A team player for all the splendour given his leadership, Sangakkara was a key member of the teams that won the 2014 ICC World Twenty20, and starred in the finals of the 2007 and 2011 ICC Cricket World Cups, as well as the 2009 and 2012 ICC World Twenty20s. Sangakkara was Man of the Match in the final of the 2014 ICC World Twenty20 – he was after all, instrumental in Sri Lanka winning its first T20 title.
Kumar, Sangakkara made an impact from his early days, having featured in his alma mater Trinity’s under 13, 15, 17, 19 and first XI squads. And he was awarded the Trinity ‘Lion’ – the Kandy school’s most prestigious prize awarded to a sportsman – for his exceptional batting and wicketkeeping in 1996.
Sangakkara was selected for the Sri Lanka A team’s tour to South Africa in 1998/99 where his unbeaten 156 against Zimbabwe A in a One-Day match won him a place in the national side a year later.
Sanga has gone from early strengths to iconic status: he is the fastest to reach 8,000, 9,000, 11,000 and 12,000 runs in Test cricket, and joint fastest to 10,000. He was the ICC’s Cricketer of the Year and its Test Cricketer of the Year in 2012, and ODI Cricketer of the Year in 2011 and 2013.
He has also won the LG People’s Choice Award twice (2011 and 2012) and LMD’s Sri Lankan Of The Year award in 2011, and was Wisden’s Leading Cricketer in the World in its 2015 edition. And to cap it all, Sangakkara was voted the Greatest ODI Player of all time in a public poll conducted by Cricket Australia in 2016.
The plethora of awards reflects the suave gentleman’s many achievements. Since space constrains their mention in full, suffice it to select the following as being representative: a record-breaking 624 run partnership with Jayawardene in Test cricket; Sri Lanka’s highest ODI run scorer, the record for ODI wicketkeeping dismissals; and the first batsman to score more than 150 in four consecutive Tests – and there are a legion more…

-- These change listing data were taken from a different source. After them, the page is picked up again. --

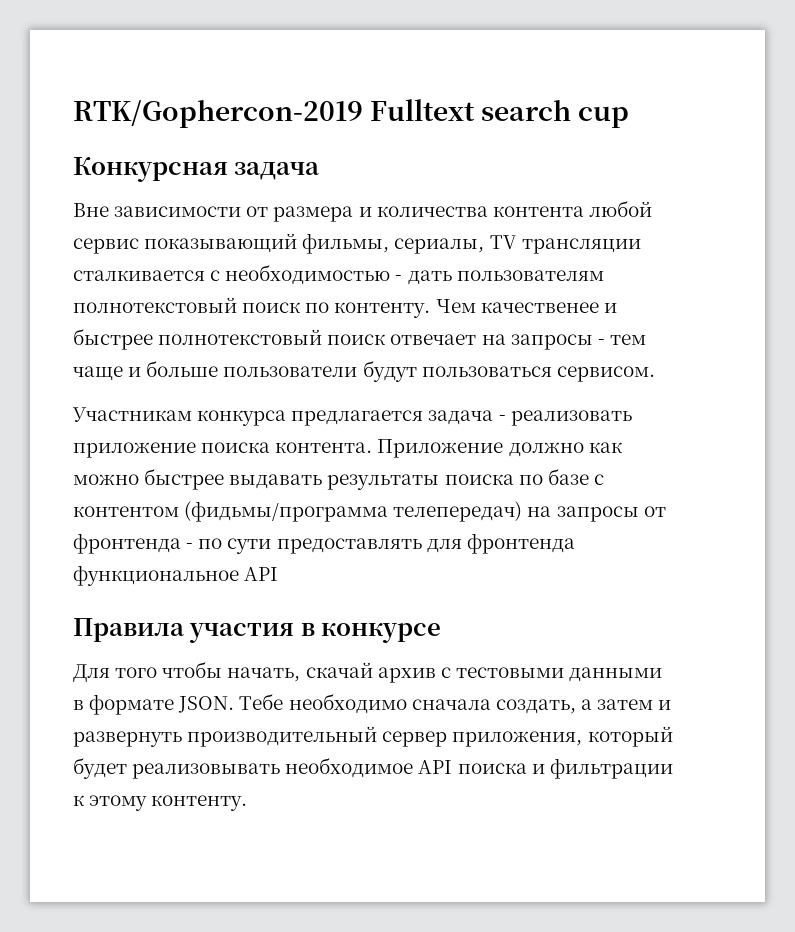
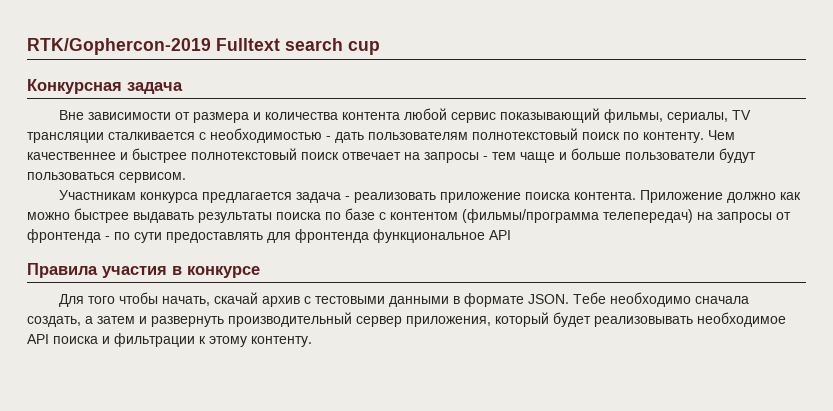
[480,302,599,313] качественее -> [27,152,116,160] качественнее
[184,501,389,522] (фидьмы/программа -> [462,209,599,223] (фильмы/программа

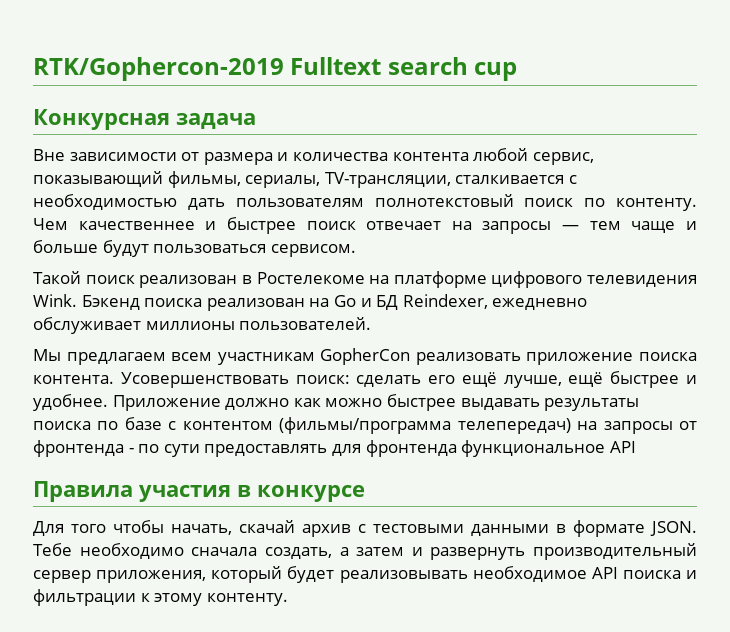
[451,112,497,123] сервис -> [532,152,594,165] сервис,
[732,110,752,120] [27,132,104,143] TV трансляции -> [324,172,451,188] TV-трансляции,
[326,136,331,140] - -> (177, 202) none
[191,148,297,160] полнотекстовый -> (296, 225) none
[483,156,488,160] - -> [562,225,580,230] —
[625,152,715,160] пользователи -> (98, 246) none
[59,190,637,203] Участникам конкурса предлагается задача - реализовать приложение поиска контента. -> [33,271,697,288] [33,294,588,311] [33,317,372,334] [33,348,697,365] [33,371,697,388] [33,394,108,411] Такой поиск реализован в Ростелекоме на платформе цифрового телевидения Wink. Бэкенд поиска реализован на Go и БД Reindexer, ежедневно обслуживает миллионы пользователей. // Мы предлагаем всем участникам GopherCon реализовать приложение поиска контента. Усовершенствовать поиск: сделать его ещё лучше, ещё быстрее и удобнее.

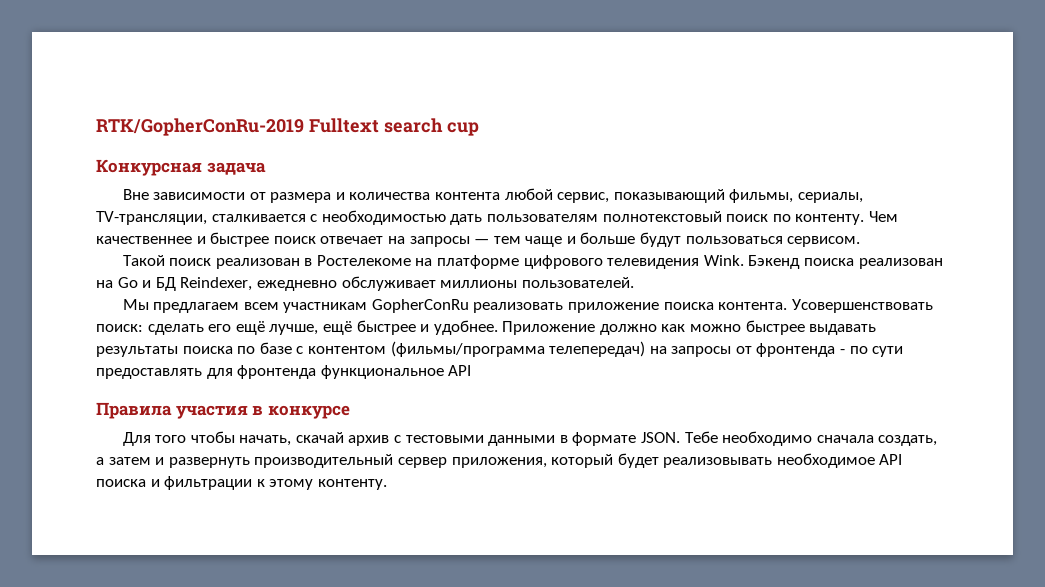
[33,57,284,81] RTK/Gophercon-2019 -> [96,118,304,136] RTK/GopherConRu-2019
[320,348,411,365] GopherCon -> [371,299,469,313] GopherConRu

And to cap it all, his count of double centuries in Test cricket (11) is second only to the legendary Don Brandman (12).
Upon his retirement, Sri Lanka Rupavahini Corporation recognised Kumar Sangakkara as the Player of the Century, citing many of his past achievements. Despite state TV’s usual hyperbole, Sangakkara – who has steadfastly refused his public’s entreaties to essay an innings in politics – may have felt it wasn’t unwarranted.
Full of esprit de corps on the field, the dashing batsman and former Sri Lankan skipper was the youngest person – and first active international cricketer – to deliver the MCC Spirit of Cricket Cowdrey Lecture. Perhaps more than any derring-do, his speech was widely praised by the cricketing community for its gutsy outspokenness. It placed Sangakkara in a pantheon of immortals who have played the gentlemen’s game.